Ammettiamolo, alla Finlandia dobbiamo molto; lì hanno infatti avuto origine la sauna, l’indistruttibile Nokia e anche lo scolapiatti. A questa serie di colpi di genio possiamo aggiungere anche Kalsarikännit; un termine difficile da scrivere e ancor più da pronunciare, se non si è madrelingua, ma che diventerà la parola preferita di tutti i pantofolai del mondo.
Cugino di primo grado del danese hygge danese, dello svedese mys e del tedesco Gemütlichkeit, che indicano la tendenza al cercare e creare atmosfere intime e familiari e, quindi, a prediligere ambienti domestici, il Kalsarikännit ha un significato analogo, ma con una marcia in più. Sta, infatti, a indicare l’abitudine di trascorrere piacevoli serate tra le mura di casa, bevendo. Il nome, dopotutto, ammicca all’alzare il gomito, essendo nato dall’unione di kalsari (biancheria intima) e kännit (ebbrezza, ubriachezza); ubriacarsi in mutande, letteralmente.
Kalsarikännit: pigri di tutto il mondo, unitevi (uniamoci)
In Europa, una versione edulcorata di questa tradizione scandinava (i ragazzi finlandesi sono più propensi a ubriacarsi per davvero), è diventata celebre dopo l’uscita del libro di Miska Rantanen Päntsdrunk: Kalsarikänni, The Finnish Path to Relaxation, un manuale che spiega tutti i benefici di questa tecnica di relax alternativa. Anche il sito ufficiale dedicato alla cultura finlandese prodotto dal Ministero degli Affari Esteri sembra andare molto fiero di questo escamotage, e ne fa più volte menzione. Anche un episodio della trentacinquesima stagione de I Simpson ha dedicato un simpatico momento a questa usanza. Homer, infatti, inizia a lavorare in una centrale nucleare finlandese; il nuovo capo gli spiega i principi aziendali, spiegandogli anche il Kalsarikännit e la filosofia dello stare in casa a bere in mutande. Una spiegazione a cui il protagonista dell’amata serie TV non può che rispondere: «Ma io lo facevo già prima che diventasse fico!».

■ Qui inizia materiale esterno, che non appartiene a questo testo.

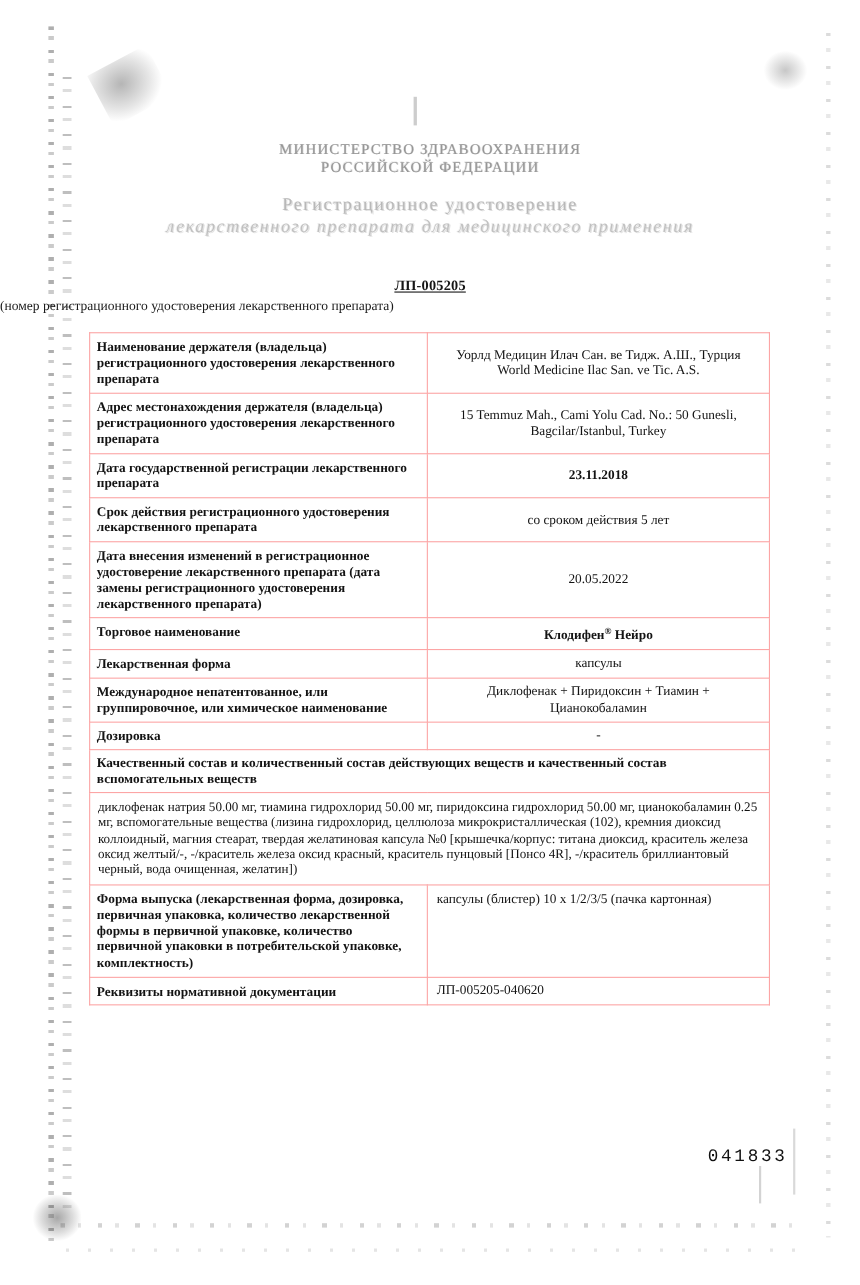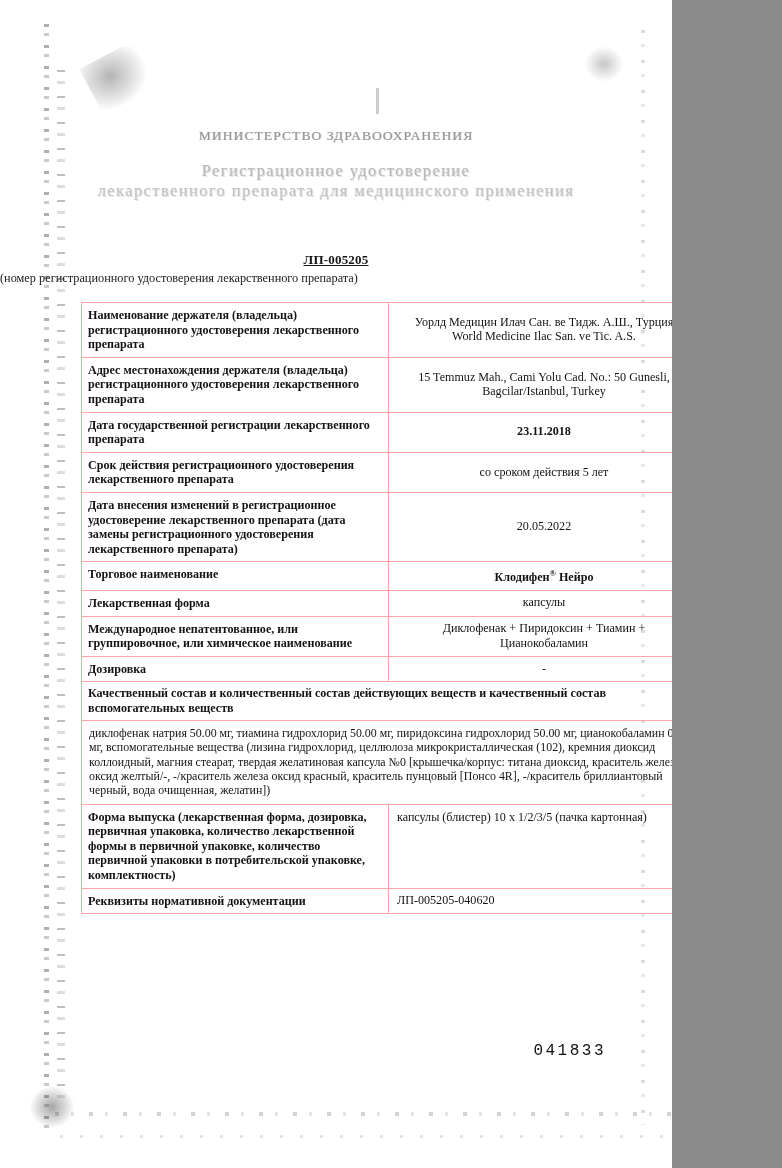"МИНИСТЕРСТВО ЗДРАВООХРАНЕНИЯ" .page { width: 672px -> 782px }
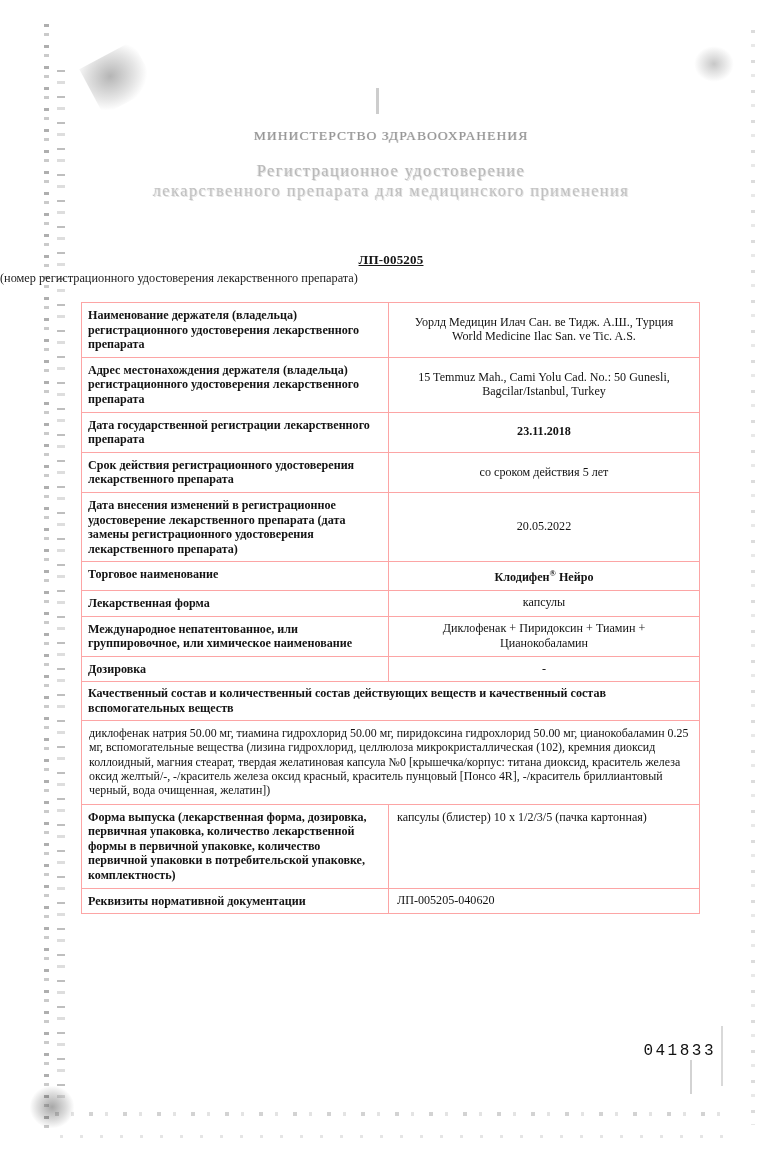"РОССИЙСКОЙ ФЕДЕРАЦИИ" div { html: none -> <div>РОССИЙСКОЙ ФЕДЕРАЦИИ</div> }
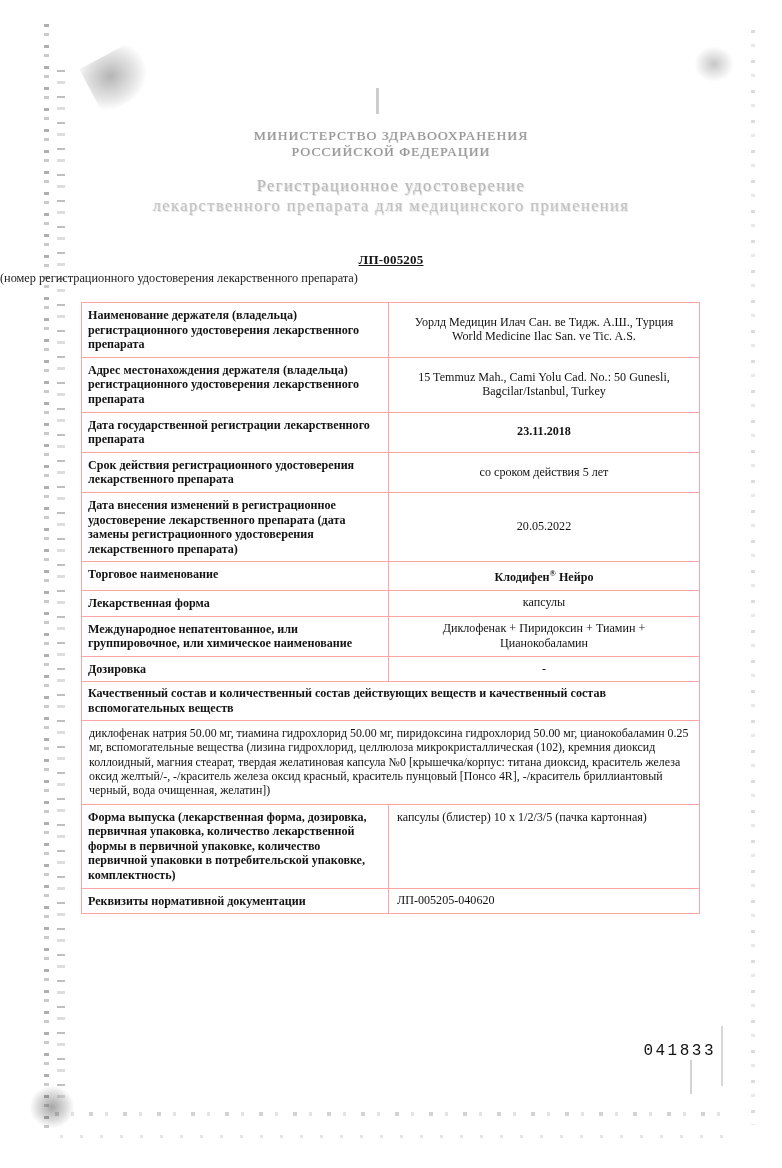"лекарственного препарата для" .cert-title .l2 { font-style: none -> italic }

Se l’hygge, parente prossimo originario della Danimarca, prevede l’impiego di candele, luci soffuse e scelte più aestethic, la controparte finlandese appare molto più spartana e finalizzata al bere per il piacere di farlo. In più, se a Copenhagen ci si riunisce tra amici per questo tipo di serate, a Helsinki e dintorni si celebra una beata solitudine. Gli unici partner ammessi sono gli alcolici, dalla birretta defaticante al rosso pregiato, senza limiti di quantità; dopotutto, si è al sicuro, tra le mura domestiche. Che si stia davvero in mutande o con una più pratica tuta, poco importa: la parola d’ordine è comodità. E allora, alla salute, anzi, Kippis!